The Photographer's Prayer
(By a bunch of loonies)

Our Processor who art in Rochester
Hallowed by thy monopoly
Thy Kodochrome come,
Thy film be done,
On earth as it is in dektol.
Give us this day our daily lens
And forgive us our fingerprints
As we forgive our fingerprinters.
Lead us not unto Agfachrome
And deliver us from Spottone
For thine are the darkrooms
The electricity and the chemicals
Forever. Amen

Being on yearbook staff meant that we could wander the halls with our cameras and not be pestered by the security folk. That was kind of cool. Unfortunately it meant we had "assignments", so we had to go to games (none of our crowd were into sports, and the yearbook was a bit light on sports photos that year), and do specific assignments, but that was the price we paid. It was a lot of fun ...

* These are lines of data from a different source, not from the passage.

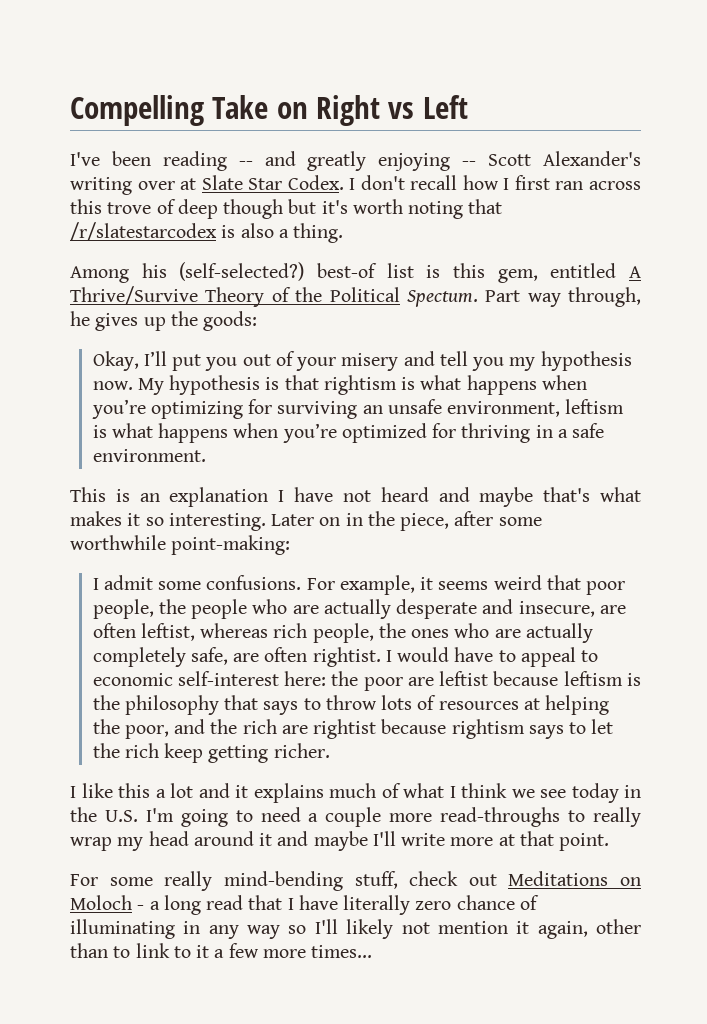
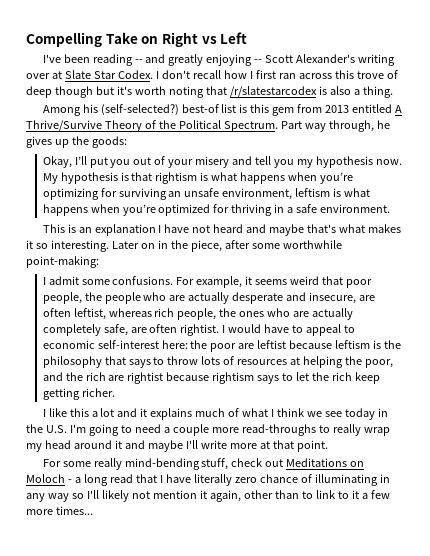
- Among his (self-selected?) best-of list is this gem, entitled A Thrive/Survive Theory of the Political Spectum.
+ Among his (self-selected?) best-of list is this gem from 2013 entitled A Thrive/Survive Theory of the Political Spectrum.

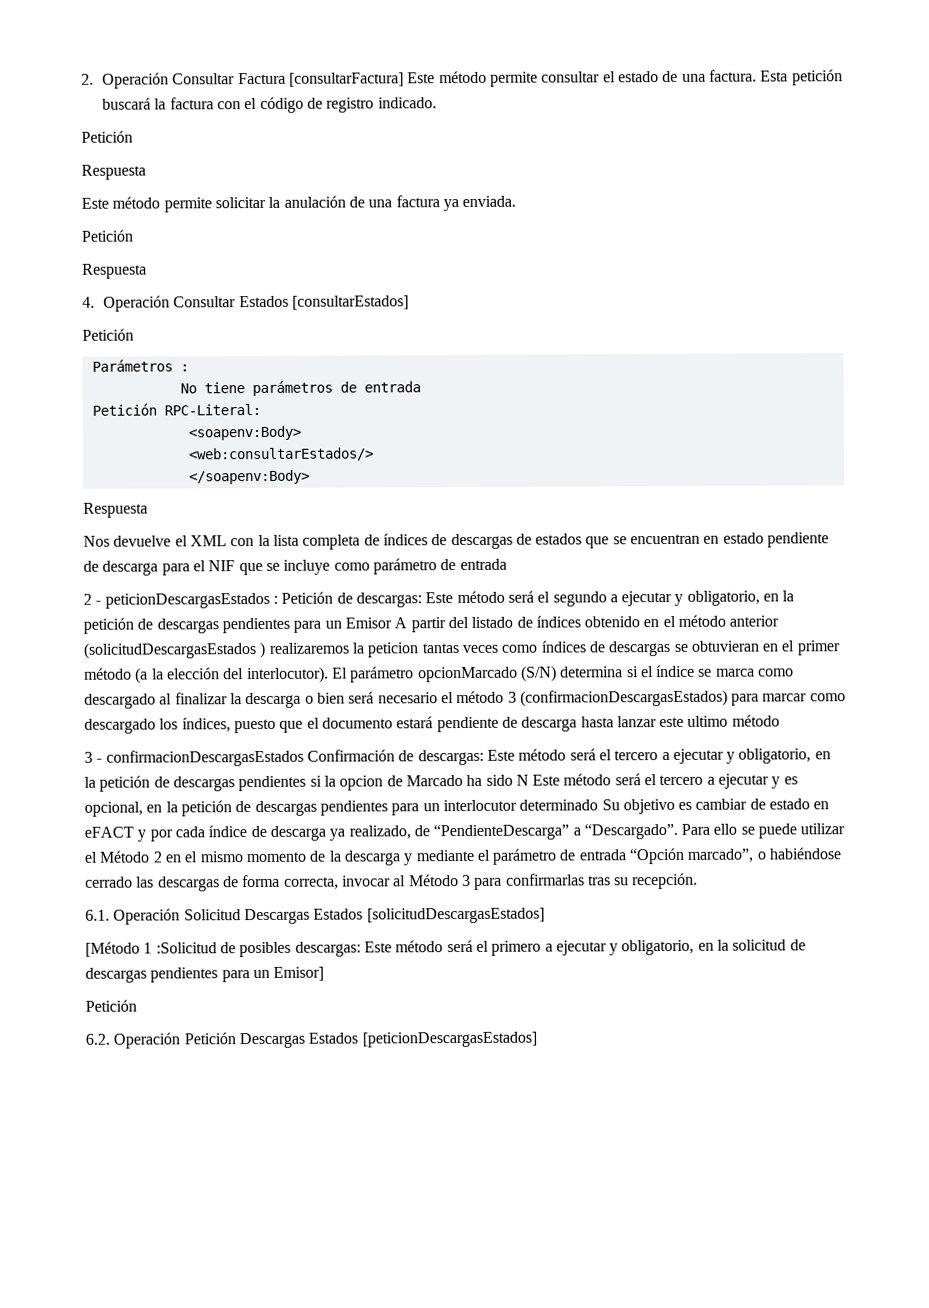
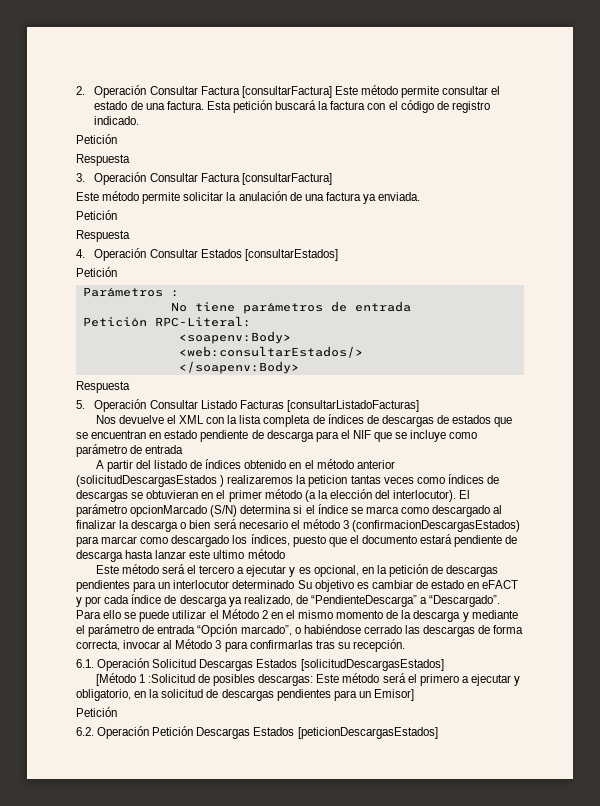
+ 3. Operación Consultar Factura [consultarFactura]
+ 5. Operación Consultar Listado Facturas [consultarListadoFacturas]
- 2 - peticionDescargasEstados : Petición de descargas: Este método será el segundo a ejecutar y obligatorio, en la petición de descargas pendientes para un Emisor A partir del listado de índices obtenido en el método anterior (solicitudDescargasEstados ) realizaremos la peticion tantas veces como índices de descargas se obtuvieran en el primer método (a la elección del interlocutor).
+ A partir del listado de índices obtenido en el método anterior (solicitudDescargasEstados ) realizaremos la peticion tantas veces como índices de descargas se obtuvieran en el primer método (a la elección del interlocutor).
- 3 - confirmacionDescargasEstados Confirmación de descargas: Este método será el tercero a ejecutar y obligatorio, en la petición de descargas pendientes si la opcion de Marcado ha sido N Este método será el tercero a ejecutar y es opcional, en la petición de descargas pendientes para un interlocutor determinado Su objetivo es cambiar de estado en eFACT y por cada índice de descarga ya realizado, de “PendienteDescarga” a “Descargado”.
+ Este método será el tercero a ejecutar y es opcional, en la petición de descargas pendientes para un interlocutor determinado Su objetivo es cambiar de estado en eFACT y por cada índice de descarga ya realizado, de “PendienteDescarga” a “Descargado”.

Brian McClaskey was also in the Thespians, as was his girlfriend Claire. I remember her because she wore this perfume that was lemon scented, and something about it made me really wish she wasn't dating Brian. Oof. It reached right past the brainstem and right into the male hormones. She was also a lovely and very funny girl, but I mostly remember that perfume.

I was still in the Anchorage Youth Symphony, and that year my stand-mate was Greg Gadberry, who came to be my best friend for several years, even though there was a two year age difference (and at that time of life, two years is a big difference!).

In the high school orchestra I was the concert master that year. My stand-mate (Laura Lindemuth) was a much better violinist than I was, but she was a Sophomore. She probably could have challenged me for the position, but I don't think her confidence was that high. The next year she got the first-chair position, which was actually ok by me ...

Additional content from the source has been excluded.